Evgen Pharma plc was renamed TheraCryf plc and the ticker symbol
changed to TCF.L effective on 26 April 2024. The name, TheraCryf, is a blend of the Greek for treating
medically 'Thera' and the Welsh for strong, 'Cryf', to reflect the
aims of the Company to develop a new generation of innovative
therapeutics in attractive segments within oncology and
neuropsychiatry.
OUTLOOK
The outlook for the coming year is
looking promising, including non-dilutive funding, high quality
academic collaborations and our recent acquisition and new
programmes. We look forward to supporting the grant funded work for
SFX-01 on GBM in Rotterdam. This will lead to a clinical trial in
this devastating disease once our manufacturing and increased
interactions with European regulatory authorities are complete. We
expect the start of clinical read outs in in GBM during 2026. We
anticipate publication of our Phase 1/1b PK study in a peer
reviewed journal in the coming year and to making public the
effects of SFX-01 on gene expression data versus placebo from the
same study. Our pre-clinical collaborations continue to generate
data on the effectiveness of SFX-01 as a sole agent and as an
enhancer of radiotherapy and we anticipate more data from those
collaborations in the coming year.
We will continue to protect our
intellectual property, with the grant of further composition of
matter patents on our acquired neuropsychiatry assets from Chronos.
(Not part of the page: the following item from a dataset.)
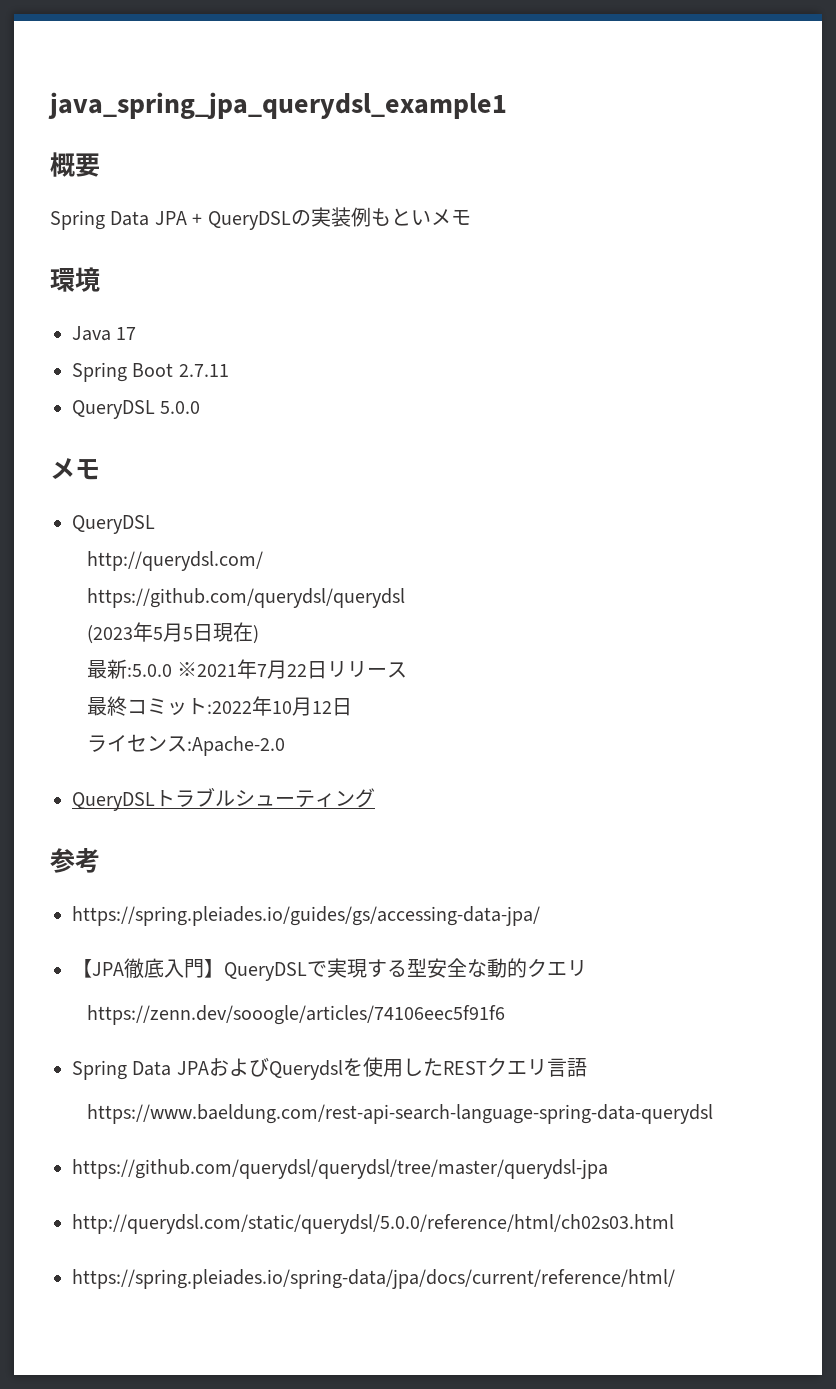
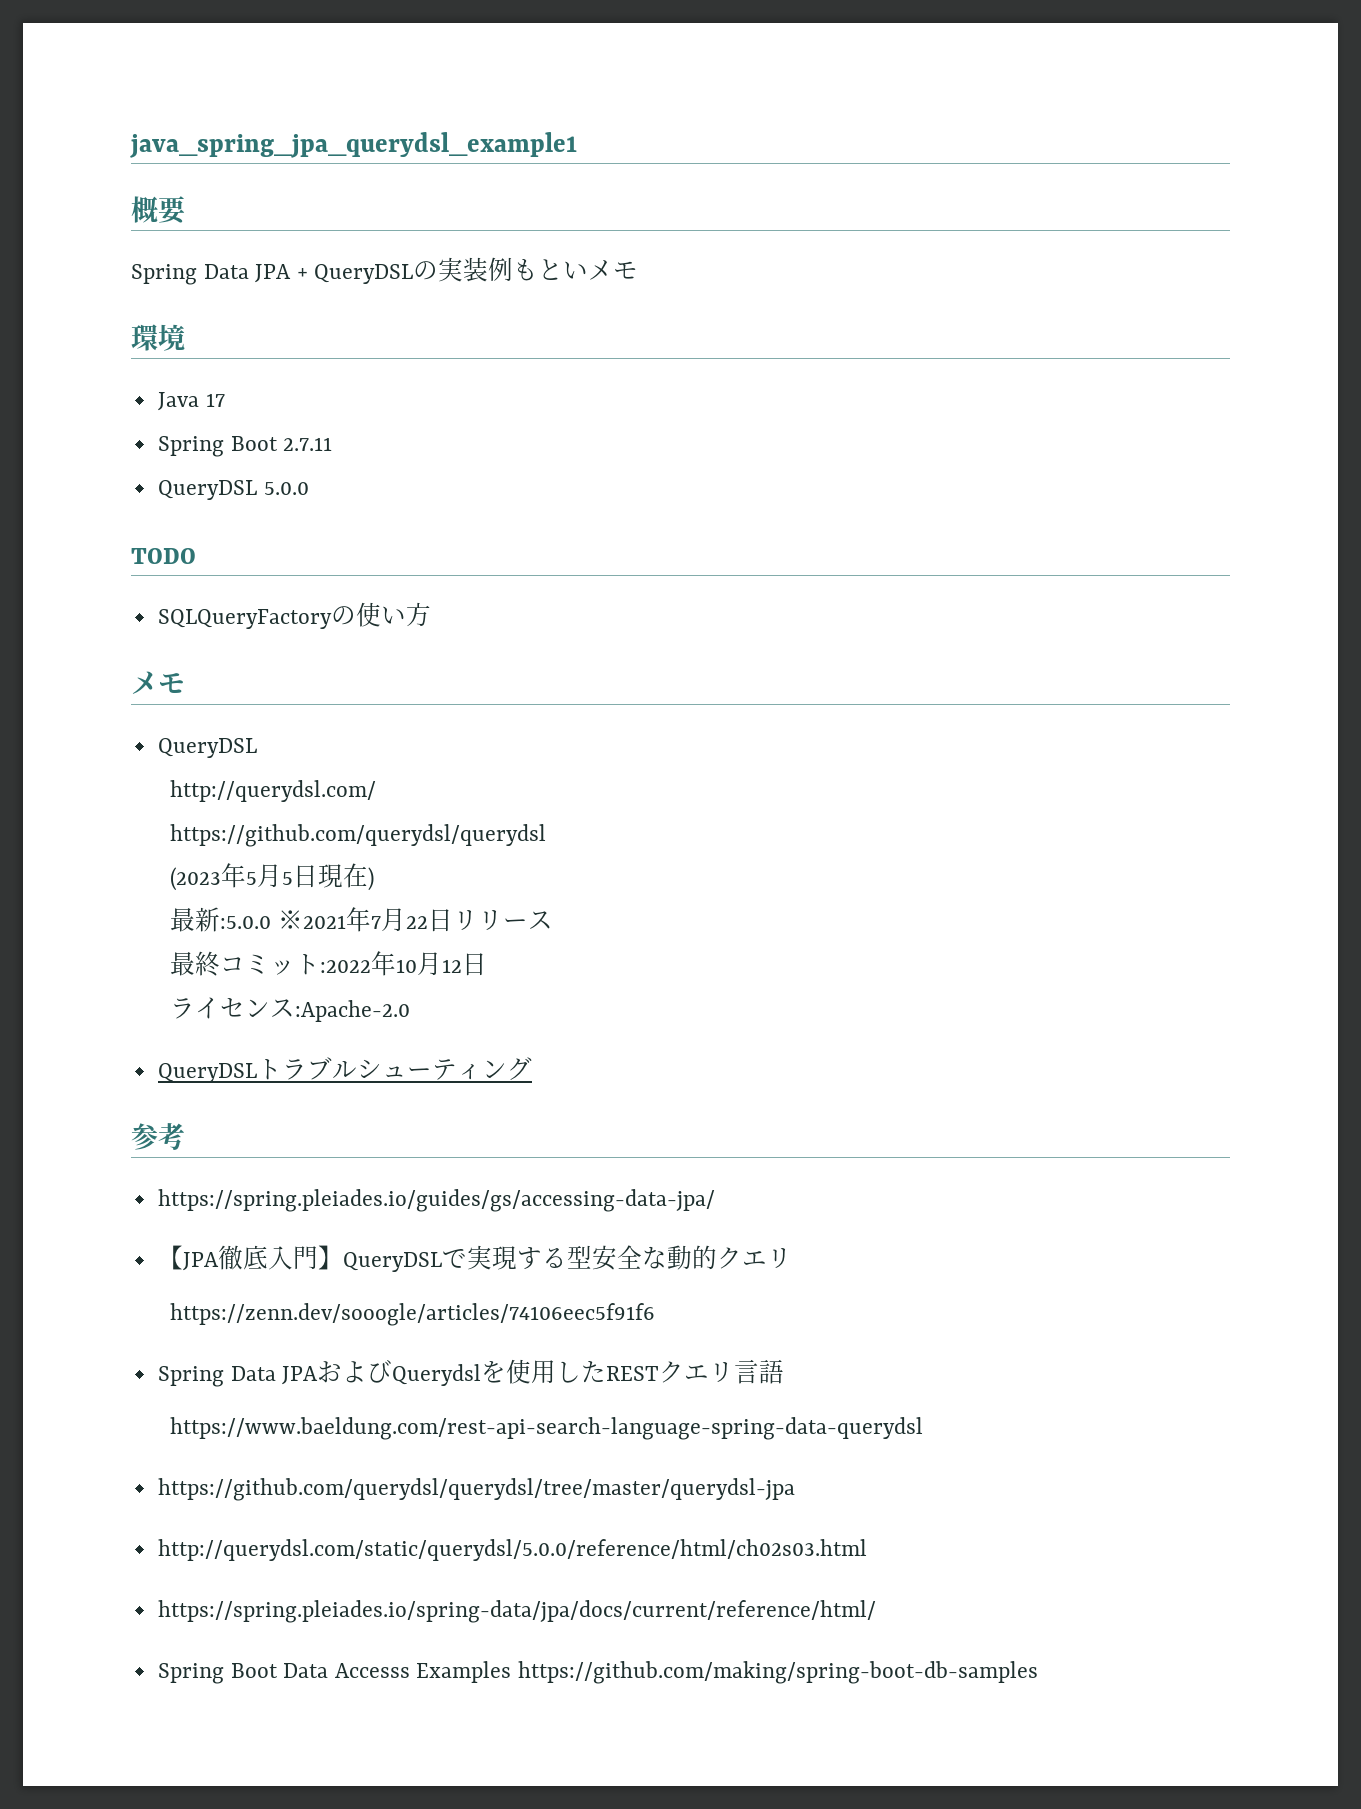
+ TODO
+ SQLQueryFactoryの使い方
+ Spring Boot Data Accesss Examples https://github.com/making/spring-boot-db-samples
We also plan the development of at least one of those assets via
non-dilutive funding in 2024/25.
With an extended cash runway an
expanded, balanced and risk-adjusted portfolio, we believe that we
have the strategy and team to deliver substantial shareholder value
at a difficult time. Thank you to our loyal shareholders for their
commitment and support.
Dr Huw Jones
CEO
Financial Review
The financial performance for the
year ended 31 March 2024 was in line with expectations.
Losses
The total loss for the year was £3.1m
(31 March 2023: £4.0m) including a charge for share-based
compensation of £0.1m (2023: £0.2m). Operating expenses excluding
share-based compensation were lower than in 2023 at £3.8m (2023:
£5.4m) due to less manufacturing costs incurred in 2024.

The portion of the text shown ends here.